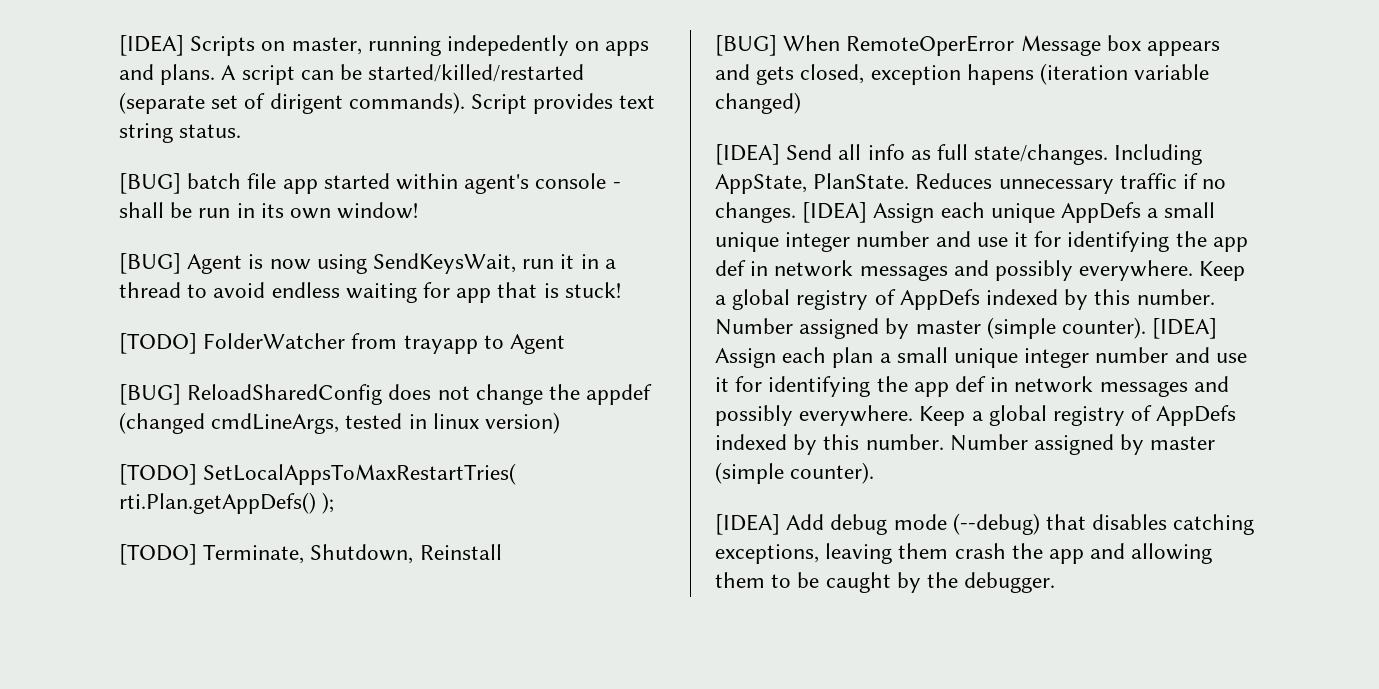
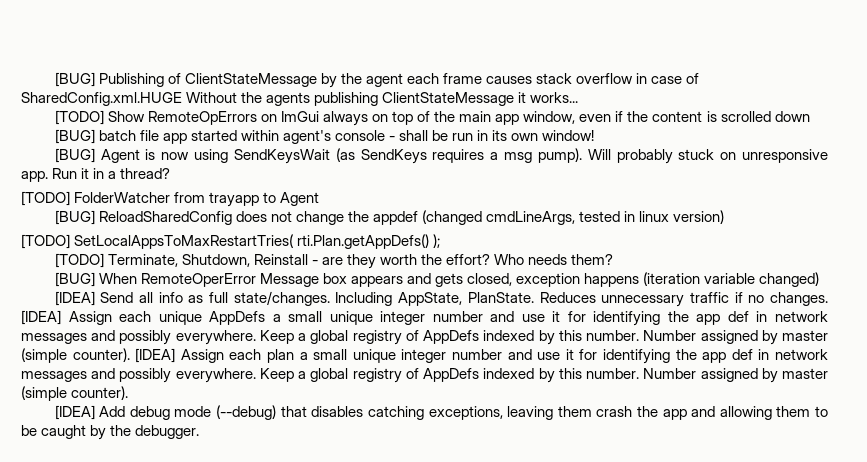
[119,35,650,56] [119,64,585,85] [119,92,656,114] [119,123,242,143] [IDEA] Scripts on master, running indepedently on apps and plans. A script can be started/killed/restarted (separate set of dirigent commands). Script provides text string status. -> [54,72,700,88] [21,92,579,106] [54,110,810,126] [BUG] Publishing of ClientStateMessage by the agent each frame causes stack overflow in case of SharedConfig.xml.HUGE Without the agents publishing ClientStateMessage it works... // [TODO] Show RemoteOpErrors on ImGui always on top of the main app window, even if the content is scrolled down
[373,253,616,274] [119,282,621,303] SendKeysWait, run it in a thread to avoid endless waiting for app that is stuck! -> [233,148,829,164] [21,168,171,182] SendKeysWait (as SendKeys requires a msg pump). Will probably stuck on unresponsive app. Run it in a thread?
(502, 552) none -> [311,254,614,269] - are they worth the effort? Who needs them?
[966,64,1034,85] hapens -> [584,273,640,287] happens

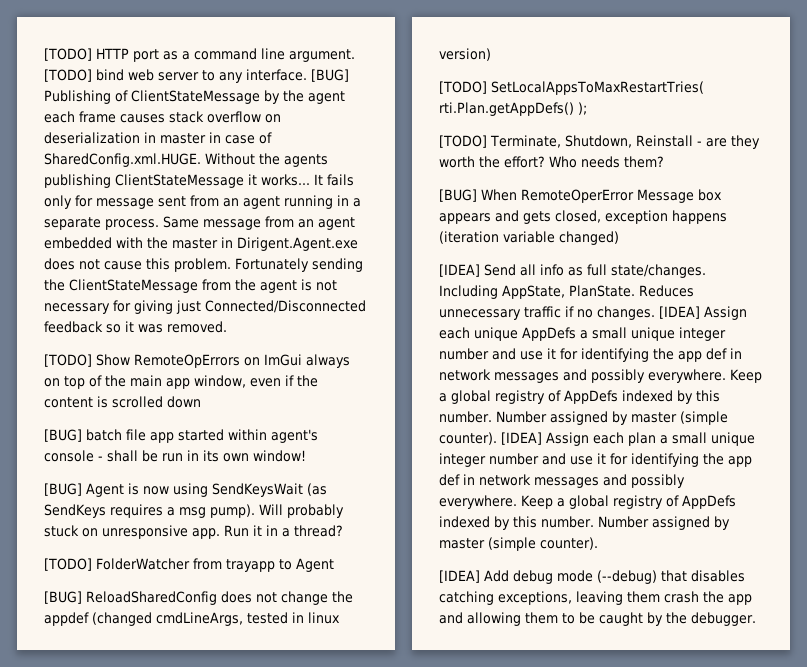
(54, 79) none -> [44,48,355,62] [44,69,307,83] [TODO] HTTP port as a command line argument. [TODO] bind web server to any interface.
(634, 78) none -> [265,114,281,123] [44,132,206,144] on deserialization in master
[21,92,182,106] SharedConfig.xml.HUGE -> [44,153,201,167] SharedConfig.xml.HUGE.
(579, 97) none -> [314,174,354,186] [44,195,361,209] [44,216,355,230] [44,237,358,251] [44,258,363,272] [44,279,337,293] [44,300,366,314] [44,321,227,333] It fails only for message sent from an agent running in a separate process. Same message from an agent embedded with the master in Dirigent.Agent.exe does not cause this problem. Fortunately sending the ClientStateMessage from the agent is not necessary for giving just Connected/Disconnected feedback so it was removed.

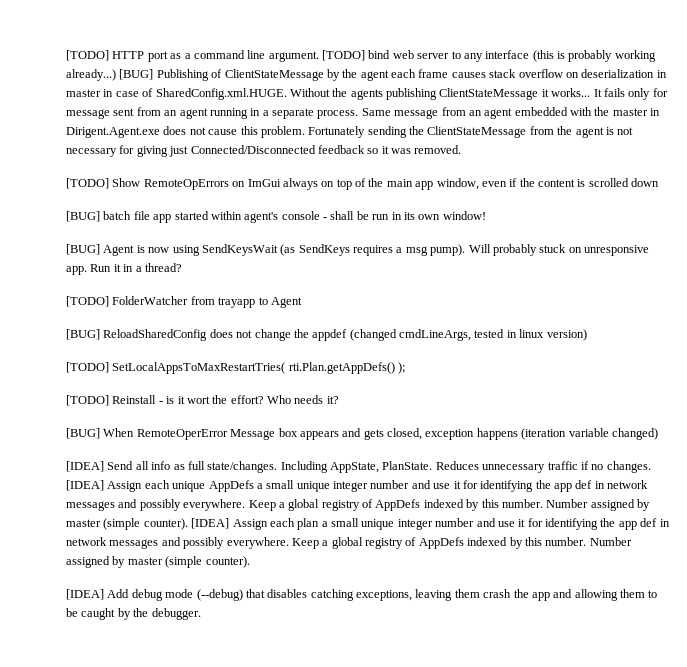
[246,69,307,81] interface. -> [485,50,656,62] [66,69,116,81] interface (this is probably working already...)
[490,135,760,149] [439,156,475,168] Terminate, Shutdown, Reinstall - are they worth -> [112,395,210,404] Reinstall - is it wort
[624,156,664,168] them? -> [326,396,339,404] it?

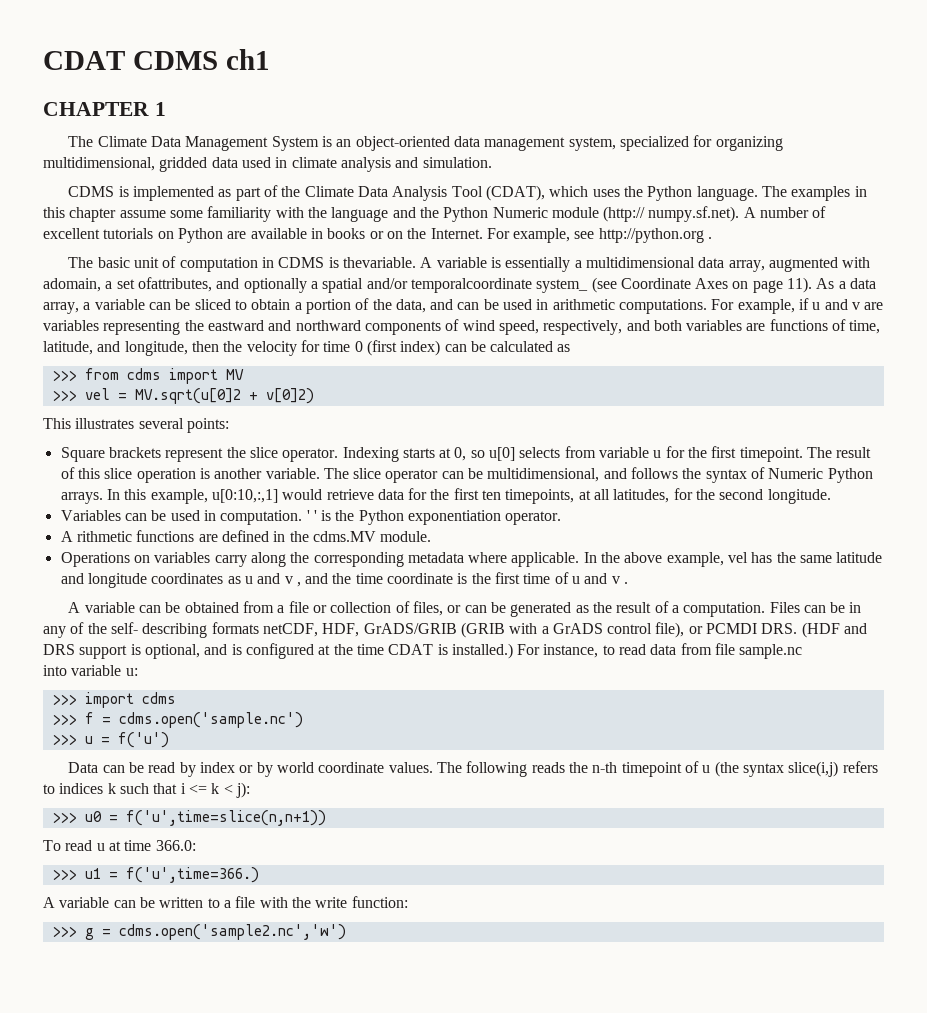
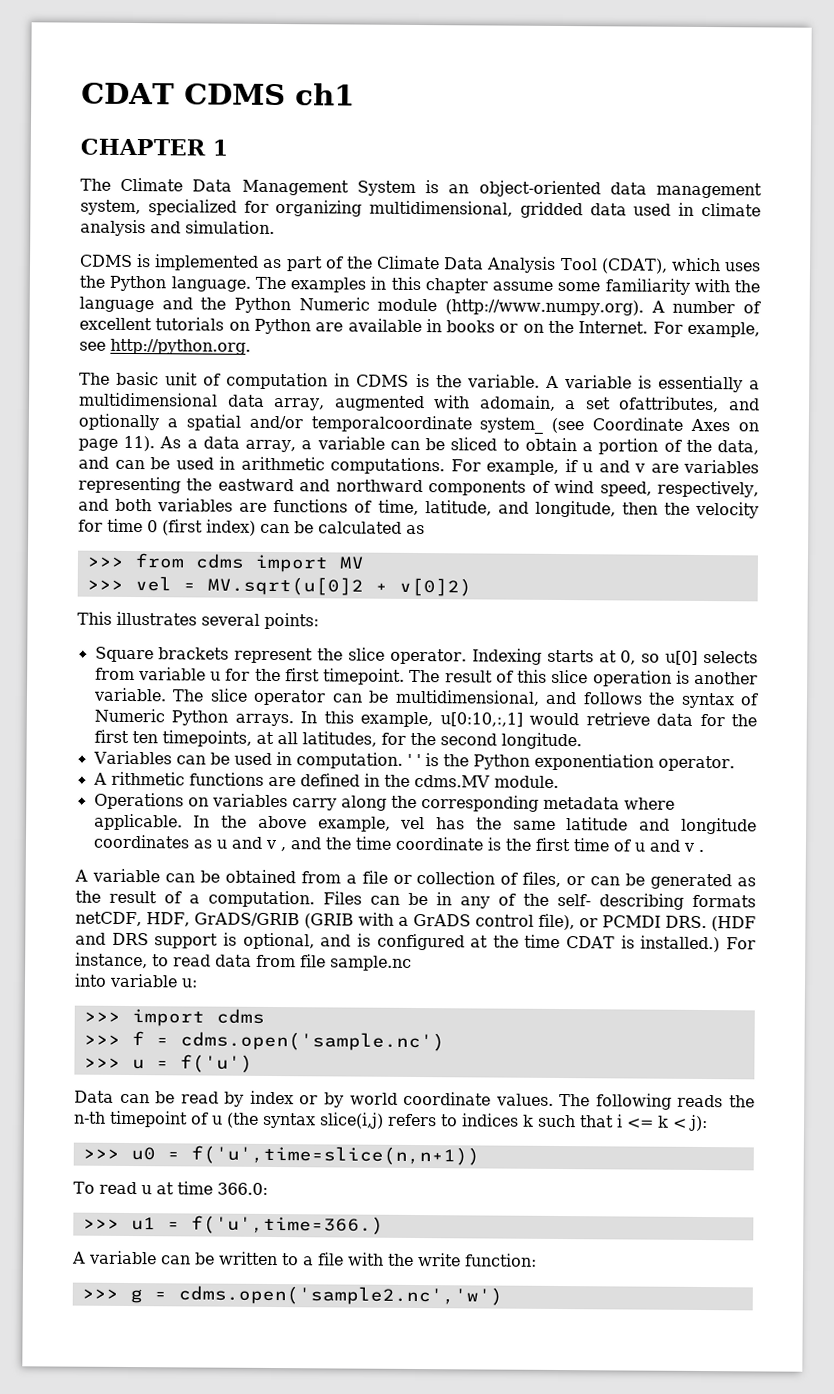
[603,206,740,222] (http:// numpy.sf.net). -> [445,299,645,316] (http://www.numpy.org).
[598,228,713,243] http://python.org . -> [110,338,251,355] http://python.org.
[343,257,417,268] thevariable. -> [435,374,540,388] the variable.

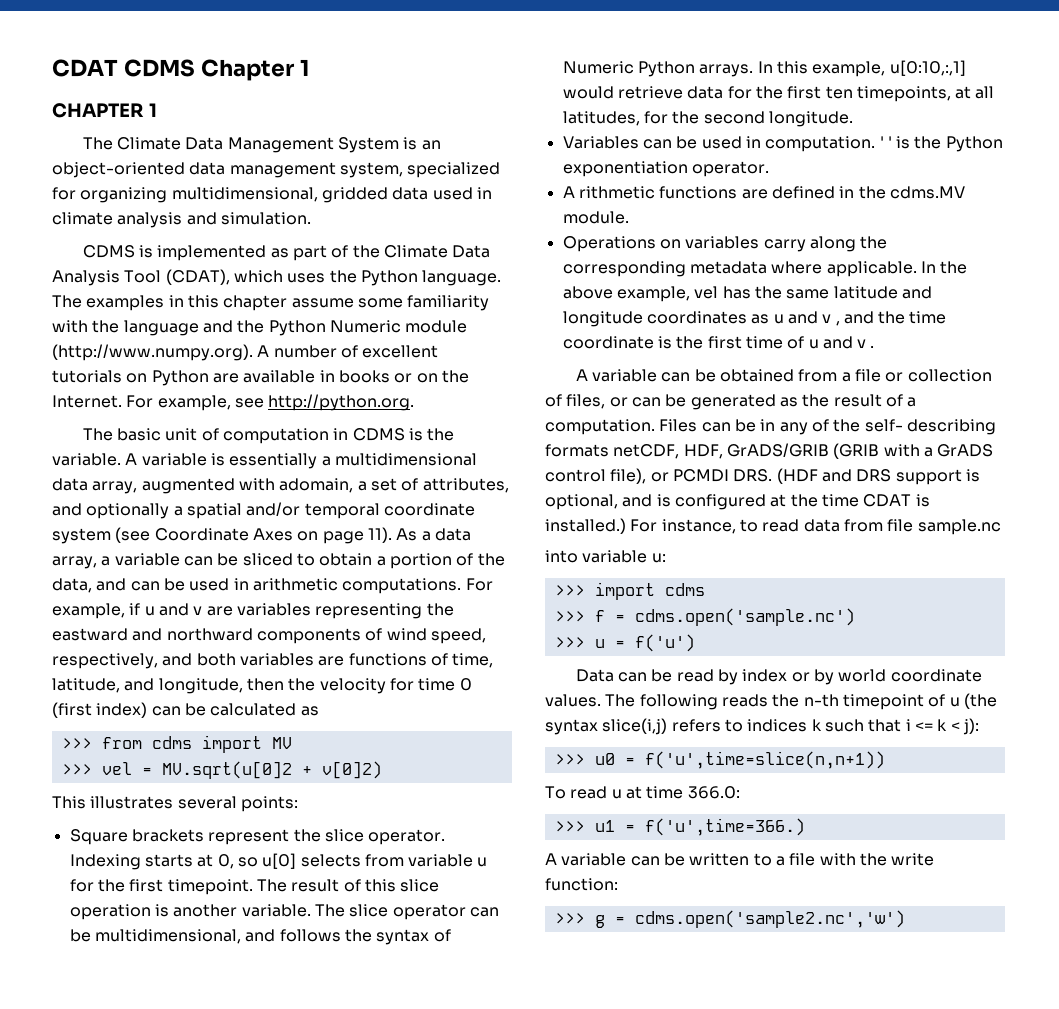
[294,83,355,106] ch1 -> [200,59,309,81] Chapter 1
[618,396,720,413] ofattributes, -> [401,478,509,493] of attributes,
[310,415,544,434] temporalcoordinate system_ -> [304,503,475,519] [52,528,111,544] temporal coordinate system

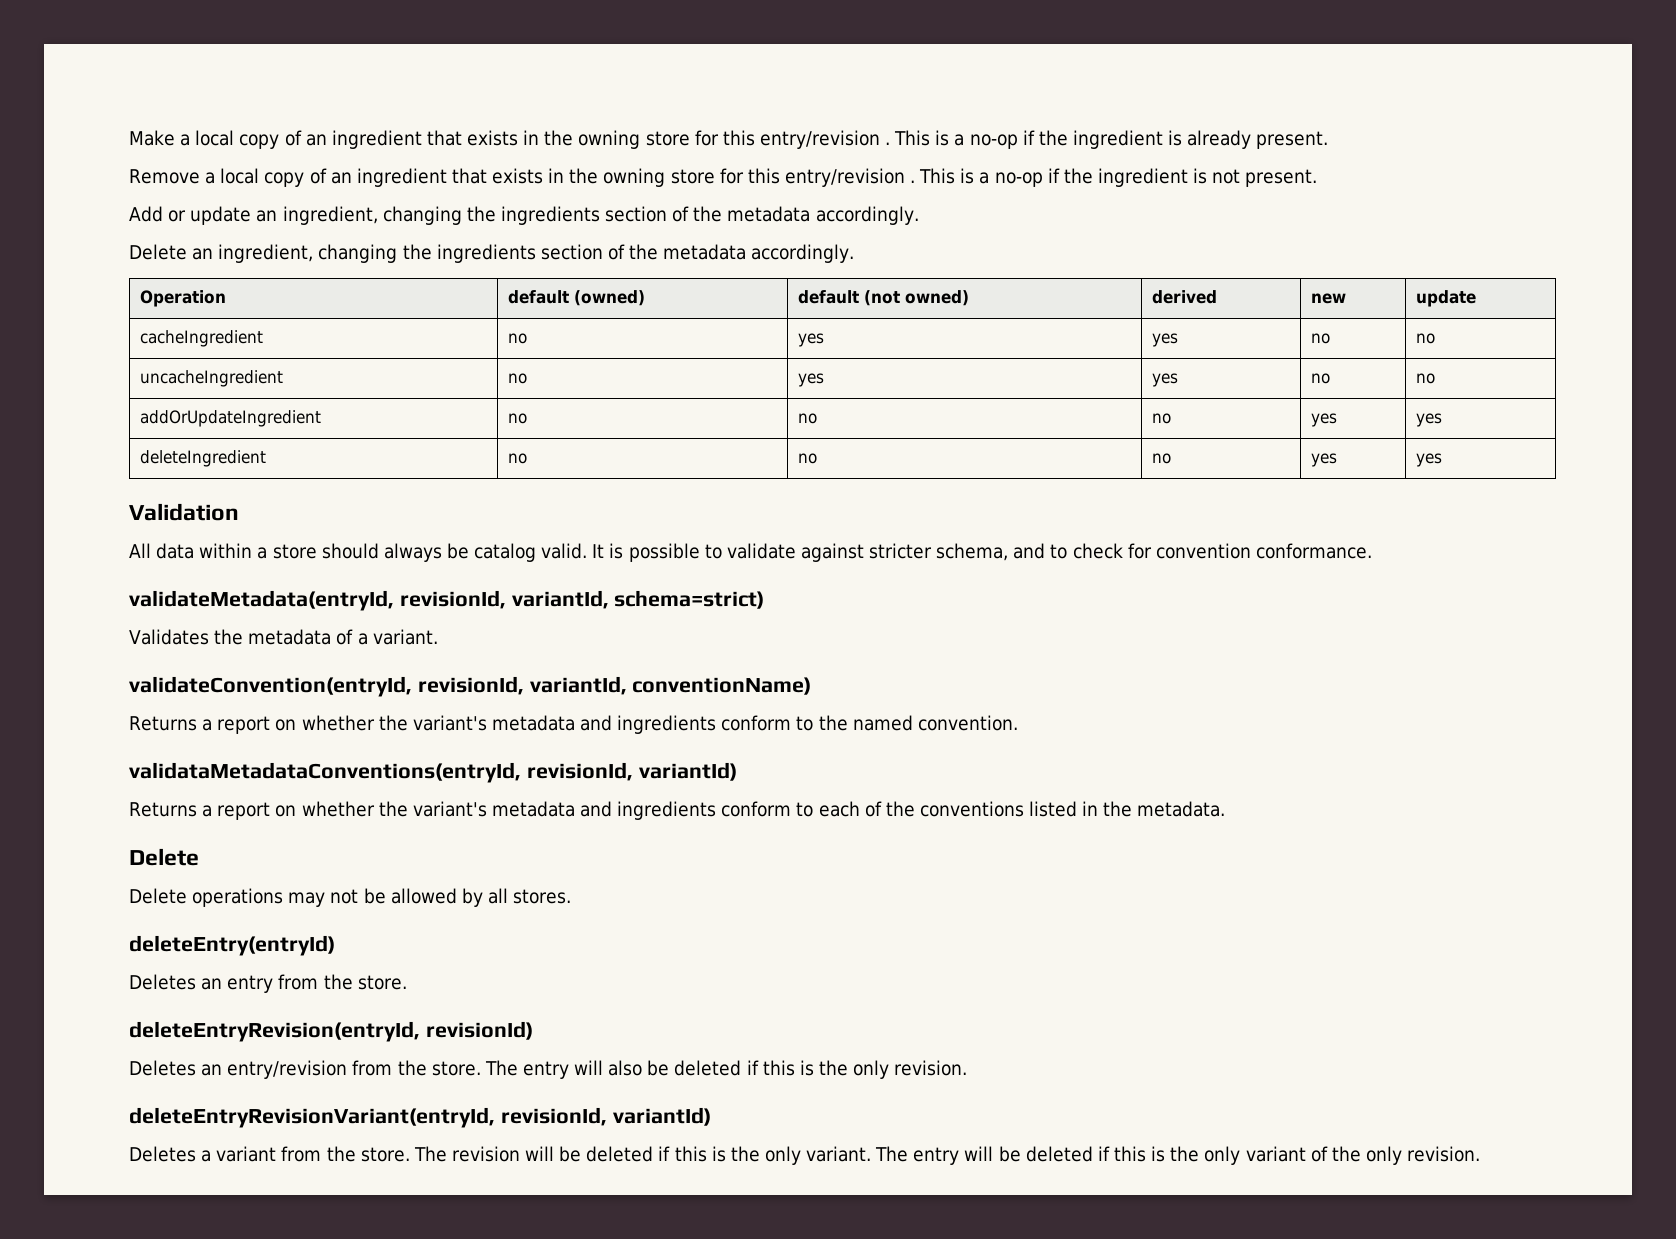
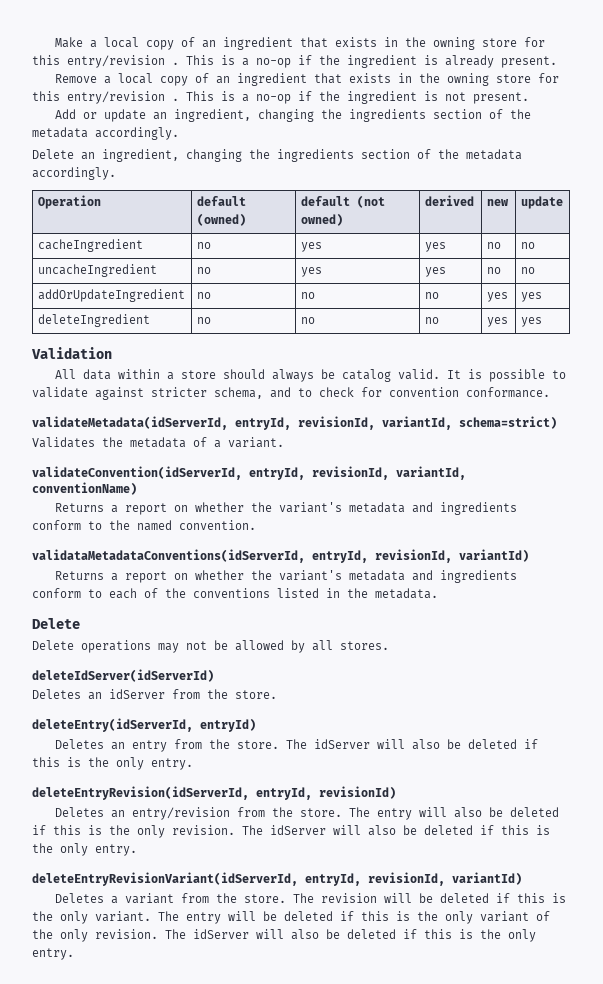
[129,590,394,611] validateMetadata(entryId, -> [32,416,291,430] validateMetadata(idServerId, entryId,
[129,676,412,697] validateConvention(entryId, -> [32,466,305,480] validateConvention(idServerId, entryId,
[129,762,521,783] validataMetadataConventions(entryId, -> [32,549,368,563] validataMetadataConventions(idServerId, entryId,
[129,935,335,956] deleteEntry(entryId) -> [32,669,214,682] [32,689,277,700] [32,718,256,732] deleteIdServer(idServerId) // Deletes an idServer from the store. // deleteEntry(idServerId, entryId)
[129,1021,420,1042] // deleteEntryRevision(entryId, -> [285,739,538,750] [32,757,193,770] [32,786,312,800] The idServer will also be deleted if this is the only entry. // deleteEntryRevision(idServerId, entryId,
[129,1107,495,1128] // deleteEntryRevisionVariant(entryId, -> [242,825,550,836] [32,843,137,856] [32,872,361,886] The idServer will also be deleted if this is the only entry. // deleteEntryRevisionVariant(idServerId, entryId,
(1481, 1154) none -> [165,929,536,942] [32,948,74,960] The idServer will also be deleted if this is the only entry.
- - -
Each entry above is to be written out exactly. The pictures stay out.

[119,35,650,56] [119,64,585,85] [119,92,656,114] [119,123,242,143] [IDEA] Scripts on master, running indepedently on apps and plans. A script can be started/killed/restarted (separate set of dirigent commands). Script provides text string status. -> [54,72,700,88] [21,92,579,106] [54,110,810,126] [BUG] Publishing of ClientStateMessage by the agent each frame causes stack overflow in case of SharedConfig.xml.HUGE Without the agents publishing ClientStateMessage it works... // [TODO] Show RemoteOpErrors on ImGui always on top of the main app window, even if the content is scrolled down
[373,253,616,274] [119,282,621,303] SendKeysWait, run it in a thread to avoid endless waiting for app that is stuck! -> [233,148,829,164] [21,168,171,182] SendKeysWait (as SendKeys requires a msg pump). Will probably stuck on unresponsive app. Run it in a thread?
(502, 552) none -> [311,254,614,269] - are they worth the effort? Who needs them?
[966,64,1034,85] hapens -> [584,273,640,287] happens

(54, 79) none -> [44,48,355,62] [44,69,307,83] [TODO] HTTP port as a command line argument. [TODO] bind web server to any interface.
(634, 78) none -> [265,114,281,123] [44,132,206,144] on deserialization in master
[21,92,182,106] SharedConfig.xml.HUGE -> [44,153,201,167] SharedConfig.xml.HUGE.
(579, 97) none -> [314,174,354,186] [44,195,361,209] [44,216,355,230] [44,237,358,251] [44,258,363,272] [44,279,337,293] [44,300,366,314] [44,321,227,333] It fails only for message sent from an agent running in a separate process. Same message from an agent embedded with the master in Dirigent.Agent.exe does not cause this problem. Fortunately sending the ClientStateMessage from the agent is not necessary for giving just Connected/Disconnected feedback so it was removed.

[246,69,307,81] interface. -> [485,50,656,62] [66,69,116,81] interface (this is probably working already...)
[490,135,760,149] [439,156,475,168] Terminate, Shutdown, Reinstall - are they worth -> [112,395,210,404] Reinstall - is it wort
[624,156,664,168] them? -> [326,396,339,404] it?

[603,206,740,222] (http:// numpy.sf.net). -> [445,299,645,316] (http://www.numpy.org).
[598,228,713,243] http://python.org . -> [110,338,251,355] http://python.org.
[343,257,417,268] thevariable. -> [435,374,540,388] the variable.

[294,83,355,106] ch1 -> [200,59,309,81] Chapter 1
[618,396,720,413] ofattributes, -> [401,478,509,493] of attributes,
[310,415,544,434] temporalcoordinate system_ -> [304,503,475,519] [52,528,111,544] temporal coordinate system

[129,590,394,611] validateMetadata(entryId, -> [32,416,291,430] validateMetadata(idServerId, entryId,
[129,676,412,697] validateConvention(entryId, -> [32,466,305,480] validateConvention(idServerId, entryId,
[129,762,521,783] validataMetadataConventions(entryId, -> [32,549,368,563] validataMetadataConventions(idServerId, entryId,
[129,935,335,956] deleteEntry(entryId) -> [32,669,214,682] [32,689,277,700] [32,718,256,732] deleteIdServer(idServerId) // Deletes an idServer from the store. // deleteEntry(idServerId, entryId)
[129,1021,420,1042] // deleteEntryRevision(entryId, -> [285,739,538,750] [32,757,193,770] [32,786,312,800] The idServer will also be deleted if this is the only entry. // deleteEntryRevision(idServerId, entryId,
[129,1107,495,1128] // deleteEntryRevisionVariant(entryId, -> [242,825,550,836] [32,843,137,856] [32,872,361,886] The idServer will also be deleted if this is the only entry. // deleteEntryRevisionVariant(idServerId, entryId,
(1481, 1154) none -> [165,929,536,942] [32,948,74,960] The idServer will also be deleted if this is the only entry.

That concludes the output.